# webcam kauf aber welche



## nouser (29. August 2002)

moin moin

ich wollt mir mal ne webcam zulegen allerdings welche weiss ich noch nicht!

könnt ihr mir nen paar produkte empfehlen oder tips geben was eine webcam alles können muss bzw. welche ausstattung dabei sein sollte?


----------



## wowbi (1. September 2002)

das kommt (wie bei fast allem was es gibt) darauf an was du genau damit machen willst. 
Willst du nur ein paar Bilder von dir vorm PC übertragen?
nimm ne Logitech Quick Cam Express mit 800*600
Willst du hochwertige Sachen wie Live Streams und Video Konferenzen machen ... nimm auf jeden Fall ne cam mit mind. 1024*768 pixxl ... 
die sind zwar teurer, aber das geld sind sie wert.
Ach so: marke: Logitech. alles andere is meiner ansicht nach schund, weil die verarbeitung oder der support nix is.
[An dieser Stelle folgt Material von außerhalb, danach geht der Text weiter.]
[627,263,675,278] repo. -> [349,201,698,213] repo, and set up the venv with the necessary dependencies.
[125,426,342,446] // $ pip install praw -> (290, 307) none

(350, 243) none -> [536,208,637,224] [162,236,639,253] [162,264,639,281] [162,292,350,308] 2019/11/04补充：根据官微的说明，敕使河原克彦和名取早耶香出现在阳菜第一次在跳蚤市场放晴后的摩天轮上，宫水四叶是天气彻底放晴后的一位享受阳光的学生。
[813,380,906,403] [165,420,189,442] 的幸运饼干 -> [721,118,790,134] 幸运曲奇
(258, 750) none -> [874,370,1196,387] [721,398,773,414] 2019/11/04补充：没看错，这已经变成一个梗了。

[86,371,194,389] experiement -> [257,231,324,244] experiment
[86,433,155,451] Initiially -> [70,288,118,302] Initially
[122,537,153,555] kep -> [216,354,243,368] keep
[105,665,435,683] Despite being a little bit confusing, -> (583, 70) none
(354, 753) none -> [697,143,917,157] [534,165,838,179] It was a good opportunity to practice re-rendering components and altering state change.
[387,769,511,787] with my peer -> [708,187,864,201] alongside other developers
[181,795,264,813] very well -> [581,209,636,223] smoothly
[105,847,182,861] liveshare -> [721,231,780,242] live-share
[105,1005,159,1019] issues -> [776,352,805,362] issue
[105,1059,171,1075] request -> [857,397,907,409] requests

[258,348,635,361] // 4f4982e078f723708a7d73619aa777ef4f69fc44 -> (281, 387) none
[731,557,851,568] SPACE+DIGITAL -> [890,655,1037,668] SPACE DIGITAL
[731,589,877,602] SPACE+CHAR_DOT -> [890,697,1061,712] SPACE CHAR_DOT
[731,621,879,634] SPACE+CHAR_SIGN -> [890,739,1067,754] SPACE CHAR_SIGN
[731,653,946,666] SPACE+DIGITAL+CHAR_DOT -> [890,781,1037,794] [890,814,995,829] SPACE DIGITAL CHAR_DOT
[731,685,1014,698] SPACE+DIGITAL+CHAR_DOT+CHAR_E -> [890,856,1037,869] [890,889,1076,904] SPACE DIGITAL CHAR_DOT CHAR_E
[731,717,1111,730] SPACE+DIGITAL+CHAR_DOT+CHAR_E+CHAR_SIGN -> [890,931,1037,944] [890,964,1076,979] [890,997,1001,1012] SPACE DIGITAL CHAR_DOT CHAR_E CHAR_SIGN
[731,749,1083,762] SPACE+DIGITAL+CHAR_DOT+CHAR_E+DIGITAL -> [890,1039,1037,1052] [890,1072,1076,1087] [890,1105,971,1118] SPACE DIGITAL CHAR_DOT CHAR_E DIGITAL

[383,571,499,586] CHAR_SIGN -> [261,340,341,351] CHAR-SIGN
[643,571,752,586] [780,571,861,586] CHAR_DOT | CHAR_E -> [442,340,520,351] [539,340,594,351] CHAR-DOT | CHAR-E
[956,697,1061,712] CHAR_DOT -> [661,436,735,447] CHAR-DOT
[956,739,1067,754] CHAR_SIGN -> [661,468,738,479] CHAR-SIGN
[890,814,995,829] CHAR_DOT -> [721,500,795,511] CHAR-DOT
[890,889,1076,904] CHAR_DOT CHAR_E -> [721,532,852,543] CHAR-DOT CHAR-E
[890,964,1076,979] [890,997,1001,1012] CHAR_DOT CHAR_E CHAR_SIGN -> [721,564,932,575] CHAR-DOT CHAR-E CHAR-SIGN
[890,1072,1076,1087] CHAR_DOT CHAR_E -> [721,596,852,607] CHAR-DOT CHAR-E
Terratec geht auch noch. aber das wars dann auch schon.
der Preis:
Quick cam express: ~50 €
Quick cam Pro: ~ 150 €
Professional Cam: ~250 €
unter 50 € würd ich mir nix kaufen, weil die dann irgendwo an der ausstattung sparen....

Viel Spass mit der Cam ... 
ich hoffe dir geholfen zu haben

Florian 
aka wowbi


----------